Capítulo 34

 

Keeley gritó tan alto que, seguramente, estallaron tímpanos de inmortales. Se teletransportó junto a Torin. No llevaba guantes, pero presionó con dos dedos en su cuello. Al principio, no sintió nada. Después, notó un suave latido.

Demasiado suave.

El corazón herido de Torin se estremeció, y la sangre brotó de la herida.
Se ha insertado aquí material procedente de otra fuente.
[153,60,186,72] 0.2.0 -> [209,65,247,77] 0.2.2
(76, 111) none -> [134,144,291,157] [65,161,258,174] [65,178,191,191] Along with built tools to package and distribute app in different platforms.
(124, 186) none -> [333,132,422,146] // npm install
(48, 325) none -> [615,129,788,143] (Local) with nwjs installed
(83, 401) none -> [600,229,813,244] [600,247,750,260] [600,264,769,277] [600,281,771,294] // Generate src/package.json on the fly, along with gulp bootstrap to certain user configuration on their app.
La lanza estaba ayudando a contener la hemorragia, pero, si estaba envenenada, como había dicho Lucifer, habría que sacarla de inmediato.
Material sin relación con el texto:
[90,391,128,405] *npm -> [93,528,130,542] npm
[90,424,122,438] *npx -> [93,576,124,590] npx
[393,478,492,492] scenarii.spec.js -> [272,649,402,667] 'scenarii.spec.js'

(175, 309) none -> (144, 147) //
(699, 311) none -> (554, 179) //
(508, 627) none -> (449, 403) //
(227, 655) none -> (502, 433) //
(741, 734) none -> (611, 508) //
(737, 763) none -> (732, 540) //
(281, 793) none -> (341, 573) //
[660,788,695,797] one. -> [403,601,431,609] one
Así que ella tiró del arma y la arrojó a un lado.

–¿Qué puedo hacer?

¡Galen! A ella se le había olvidado que estaba allí.

–¡Dame tu camisa!

Él se sacó la camisa por el cuello y se la entregó. Ella la apretó contra el pecho de Torin.

Él ni siquiera gimió.

Keeley miró a Hades con desesperación.

–¿Qué veneno puede haber utilizado Hades?

Él se mantuvo en silencio.

–Hades, por favor. Haré lo que tú quieras, pero ayúdame a curarlo.

Entonces, el oscuro señor se giró hacia ella y asintió.

–Será como tú has dicho. Lo que yo quiera.

Un segundo después, Hades y Torin se desvanecieron.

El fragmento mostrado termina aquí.